Has your iPhone ever dropped to 1% and then remained there for an unusually long period of time without turning off? There is a reason for this.
It must be a revelation to know that this behavior is not limited to iPhones, and virtually any rechargeable device can exhibit it. Many users get baffled that their phone does not know how much charge is left in the battery. Nothing is analyzing the chemistry within the battery and reporting it to the phone. Instead, the phone, including any electronics built into the battery, can only make an educated guess based on what it observes at the battery terminals over time.
For example, it could keep track of how much charge it has used since the battery was last fully charged and subtract that figure from the most recent battery capacity. However, this most recent capacity figure is also an estimate based on the previous usage.
Is it true that there is only 1% left, or is it being used to scare you into charging?
One simple explanation for why 1% might last a long time is that the phone underestimated the current battery capacity. Then, when the phone reaches what it believes to be almost empty, displaying 1%, it discovers that the battery can hold more than expected. Before the battery reaches its minimum output voltage, it indicates that it is indeed empty. In fact, the algorithm designers understand that it is preferable to underestimate capacity and have the battery run out unexpectedly. Hence, the tendency is to err on the pessimistic side, with any unexpected capacity being a bonus.

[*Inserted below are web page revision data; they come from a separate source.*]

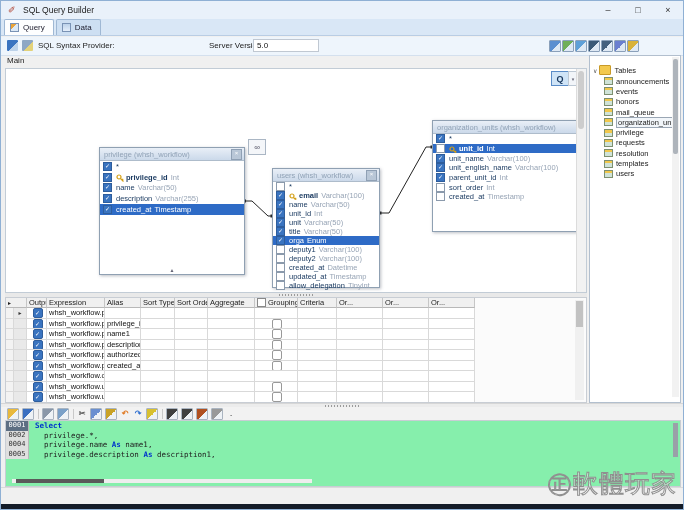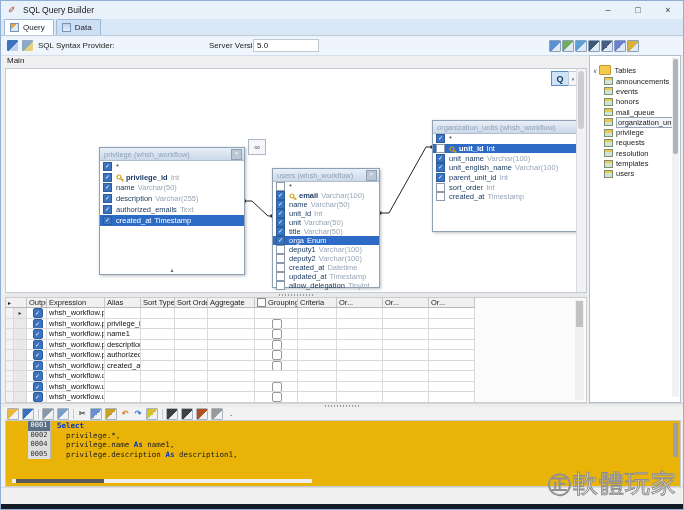--- a/index.html
+++ b/index.html
@@ -73,21 +73,21 @@
   .gcb{width:8px;height:8px;margin:auto;border:1px solid #2e5d9c;background:#3a74c0;border-radius:2px;color:#fff;font-size:6px;line-height:8px;text-align:center;}
   .gcb.off{background:#fff;border-color:#999;}
   #grid-vscroll{position:absolute;right:2px;top:2px;width:9px;height:100px;background:#f0f0f0;}
   #grid-vscroll .thumb{position:absolute;left:1px;top:1px;width:7px;height:26px;background:#c2c2c2;}
   .hcb{width:7px;height:7px;border:1px solid #888;background:#fff;margin-right:2px;flex:none;}
   
   #sqltoolbar{position:absolute;left:0;top:406px;width:100%;height:13px;background:#f2f2f2;display:flex;align-items:center;padding-left:6px;box-sizing:border-box;}
   .sicon{width:10px;height:10px;margin-right:3px;border-radius:1px;display:flex;align-items:center;justify-content:center;font-size:8px;}
   .sep{width:1px;height:10px;background:#c9c9c9;margin:0 3px 0 1px;}
   
-  #editor{position:absolute;left:4px;top:419px;width:676px;height:67px;background:#eab308;border:1px solid #c8cdd4;box-sizing:border-box;overflow:hidden;font-family:"DejaVu Sans Mono",monospace;padding-left:22px;}
+  #editor{position:absolute;left:4px;top:419px;width:676px;height:67px;background:#86efac;border:1px solid #c8cdd4;box-sizing:border-box;overflow:hidden;font-family:"DejaVu Sans Mono",monospace;}
   .sline{display:flex;height:9.6px;align-items:center;}
   .lnum{width:22px;flex:none;background:#dfdfdf;color:#333;font-size:7px;text-align:center;border-right:1px solid #b8b8b8;height:100%;line-height:9.6px;}
   .lnum.cur{background:#5d6f83;color:#fff;}
   .codeline{font-size:7.5px;color:#202020;padding-left:6px;white-space:pre;}
   .kw{color:#0033cc;font-weight:bold;}
   #hscroll{position:absolute;left:6px;bottom:3px;width:300px;height:4px;background:#eee;}
   #hscroll .thumb{position:absolute;left:4px;top:0;width:88px;height:4px;background:#5a5a5a;}
   #editor-vthumb{position:absolute;right:2px;top:2px;width:5px;height:34px;background:#9aa0a8;}
   
   #statusbar{position:absolute;left:0;top:486px;width:100%;height:17px;background:#f0f0f0;border-top:1px solid #dadada;}
@@ -171,25 +171,20 @@
           </div>
           <div class="frow" style="height: 10.8px;">
             <span class="cb on">✓</span>
             <span class="fname">name</span>
             <span class="ftype">Varchar(50)</span>
           </div>
           <div class="frow" style="height: 10.8px;">
             <span class="cb on">✓</span>
             <span class="fname">description</span>
             <span class="ftype">Varchar(255)</span>
-          </div>
-          <div class="frow" style="height: 10.8px;">
-            <span class="cb on">✓</span>
-            <span class="fname">authorized_emails</span>
-            <span class="ftype">Text</span>
           </div>
           <div class="frow sel" style="height: 10.8px;">
             <span class="cb on">✓</span>
             <span class="fname">created_at</span>
             <span class="ftype">Timestamp</span>
           </div>
           <div class="dcollapse">▲</div>
         </div>
         <div class="dtable" style="left: 266px; top: 99px; width: 108px; height: 120px;">
           <div class="dhead">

In practice, the algorithms used to estimate usage and current capacity are complex, and they differ between models and battery manufacturers. Allowing the phone to re-calibrate the algorithm using a full discharge/recharge cycle can often help improve the estimate, at least temporarily. Even so, this assumes that the battery is still functioning normally. As the battery nears the end of its life, the charge varies in ways that the algorithms do not anticipate, so the percentage displayed can be a long way out regardless of what happens.
As it so happens that the battery capacity decreases as it deteriorates. The difficulty is interpreting the voltage level as a percentage of the remaining battery capacity because other factors influence the number. For example, if you use an iPhone in freezing temperatures, a portion of its battery will be unavailable until the temperature rises. In addition, if you’ve had your iPhone for a long time, the battery may be in poor condition because lithium-ion batteries deteriorate chemically over time.

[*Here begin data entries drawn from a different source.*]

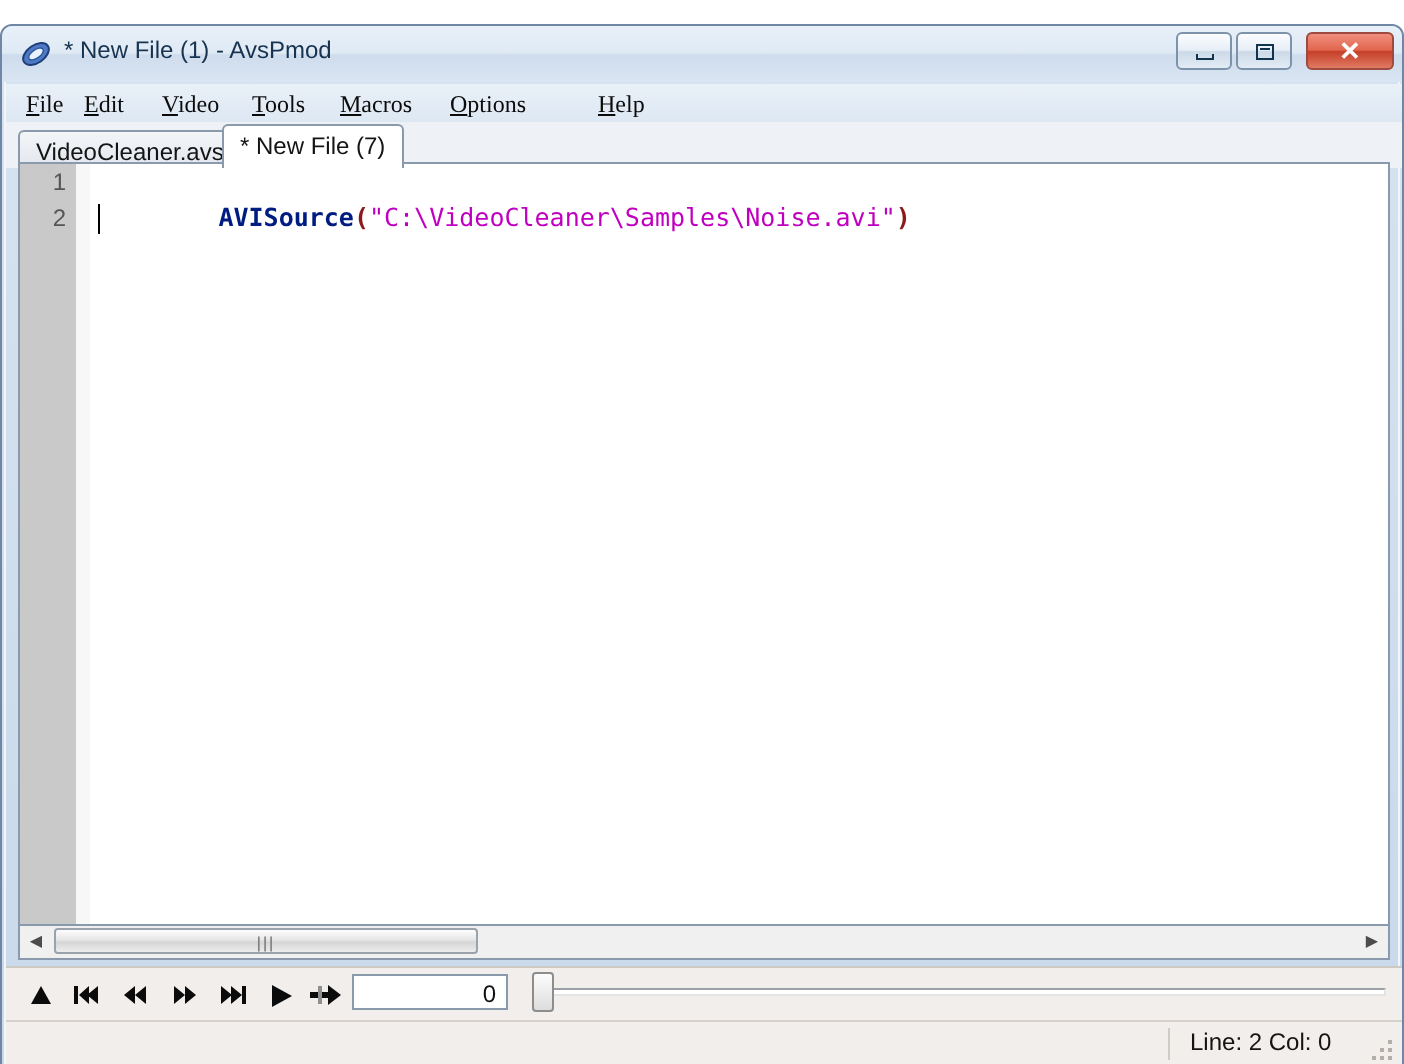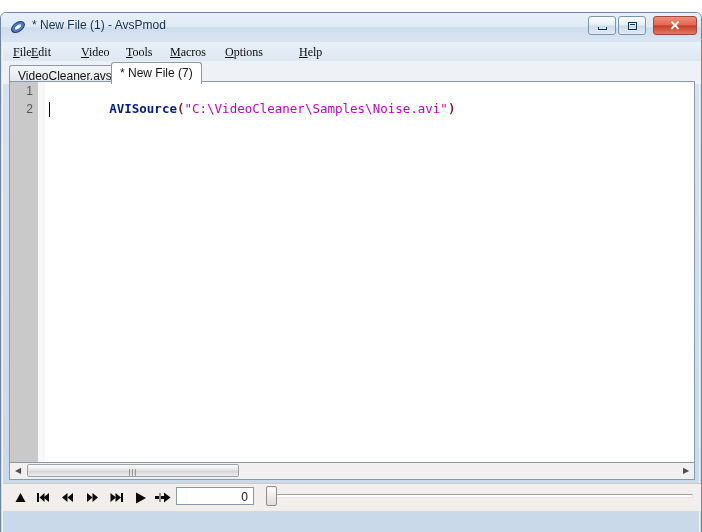--- a/index.html
+++ b/index.html
@@ -283,21 +283,21 @@
           <span class="maxbox"></span>
         </span>
     </div>
     <div class="winbtn" id="btn-close">
       <span class="glyph">✕</span>
     </div>
   </div>
 
   <div id="menubar">
     <div class="menuitem" style="left:6px"><u>F</u><span>ile</span></div>
-    <div class="menuitem" style="left:24px"><u>E</u>dit</div>
+    <div class="menuitem" style="left:35px"><u>E</u>dit</div>
     <div class="menuitem" style="left:74px"><u>V</u>ideo</div>
     <div class="menuitem" style="left:119px"><u>T</u>ools</div>
     <div class="menuitem" style="left:163px"><u>M</u>acros</div>
     <div class="menuitem" style="left:218px"><u>O</u>ptions</div>
     <div class="menuitem" style="left:292px"><u>H</u>elp</div>
   </div>
 
   <div id="tabstrip">
     <div class="tab inactive" style="left:6px">
       <span>VideoCleaner.avs</span>
@@ -381,15 +381,27 @@
         <polygon points="9,1.5 9,11.5 15.5,6.5" fill="#0b0b0b"></polygon>
       </svg>
     </div>
   </div>
 
   <div id="frame-field" placeholder="0">0</div>
 
   <div id="slider-track"></div>
   <div id="slider-thumb"></div>
 
+  <div id="statusbar">
+    <div id="status-sep"></div>
+    <div id="status-text">Line: 2  Col: 0</div>
+    <div id="grip">
+      <i style="left:9px;top:9px"></i>
+      <i style="left:5px;top:9px"></i>
+        <i style="left:9px;top:5px"></i>
+      <i style="left:1px;top:9px"></i>
+        <i style="left:5px;top:5px"></i>
+        <i style="left:9px;top:1px"></i>
+    </div>
+  </div>
 
   <div id="bottom-fill"></div>
 </div>
 
 </body></html>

This decrease in performance results in issues such as shorter battery life and causes a slow rate of app launching, lower frame rates, lower speaker volume, and incorrect battery percentages. That’s why your iPhone’s battery life can drop from 90 percent to percent in less than an hour.
So, while companies such as Apple develop complex algorithms to calculate the remaining battery life, they aren’t perfect. In fact, they frequently underestimate the amount of battery life remaining just in case. As a result, it may appear that your iPhone drops from 100 percent to 90 percent faster than it does from 30 percent to 20 percent. Despite the fact that the battery decreases by 10 percent in both scenarios, the algorithm discovers additional power surge towards the end of the discharge cycle. It is primarily because of capacity underestimation.

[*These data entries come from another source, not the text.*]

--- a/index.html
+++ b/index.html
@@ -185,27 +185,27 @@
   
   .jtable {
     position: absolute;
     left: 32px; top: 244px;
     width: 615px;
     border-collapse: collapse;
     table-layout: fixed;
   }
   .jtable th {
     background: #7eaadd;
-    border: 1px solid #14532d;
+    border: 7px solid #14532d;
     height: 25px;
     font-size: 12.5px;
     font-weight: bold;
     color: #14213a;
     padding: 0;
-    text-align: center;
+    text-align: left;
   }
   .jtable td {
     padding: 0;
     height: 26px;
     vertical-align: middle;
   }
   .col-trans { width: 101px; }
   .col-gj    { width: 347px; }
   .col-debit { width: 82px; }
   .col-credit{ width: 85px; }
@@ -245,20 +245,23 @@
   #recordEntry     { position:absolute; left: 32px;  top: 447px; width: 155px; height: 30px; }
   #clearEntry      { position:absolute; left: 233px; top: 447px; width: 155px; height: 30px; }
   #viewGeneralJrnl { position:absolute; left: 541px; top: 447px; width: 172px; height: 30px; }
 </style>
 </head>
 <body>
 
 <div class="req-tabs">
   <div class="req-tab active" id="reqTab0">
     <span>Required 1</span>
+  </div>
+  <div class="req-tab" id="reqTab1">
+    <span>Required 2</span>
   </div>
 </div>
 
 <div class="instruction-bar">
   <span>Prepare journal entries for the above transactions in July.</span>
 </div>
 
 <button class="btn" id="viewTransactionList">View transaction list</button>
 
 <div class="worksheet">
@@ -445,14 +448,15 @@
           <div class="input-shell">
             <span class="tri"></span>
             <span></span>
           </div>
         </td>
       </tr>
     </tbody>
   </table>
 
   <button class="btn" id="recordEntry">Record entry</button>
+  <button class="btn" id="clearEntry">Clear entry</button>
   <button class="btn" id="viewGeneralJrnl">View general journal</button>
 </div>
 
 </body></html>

While in some cases, your iPhone will reach one percent with plenty of juice left in the tank. As a result, that last percent provides unusually long usage before the device shuts down.
Apple also explained many years ago that their algorithm masks the higher and lower 5 percent of battery capacity because phones and computers will cycle through minimal charges and discharges to maintain battery health when plugged in, and people would suspect a problem with the phone if it went from 100 percent to 95 percent while plugged in. It was also due to batteries in the lower section not liking being fully discharged. So, indicating the 1 percent level earlier than expected would encourage people to recharge sooner, thereby preventing some battery decay.
Although there’s not much that to do as it’s all math and algorithm, here are a few ways to extend your iPhone’s battery life and performance:
- Maintain the most recent iOS upgrade. Every major upgrade brings new features for preserving and extending battery life.
- Keep your phone in temperatures ranging from 16 to 22 degrees Celsius on average. Anything above and beyond this may be harmful to your lithium battery.
- When charging, avoid generating too much heat. Some cases or surfaces can cause your phone to overheat, resulting in battery damage. Check it while it’s charging to make sure it’s not overheating.
- Keep your phone partially charged. Emptying the battery ultimately may cause it to go into deep discharge, resulting in significant damage. The drain from a fully charged battery may have the same effect.
- Enable auto-brightness. The brightest screen settings tend to drain your battery quickly, forcing you to cycle through charge cycles and lose battery health quickly.
- In Settings > General > Background Refresh, look at your background activity. Running too many apps in the background tends to drain your battery.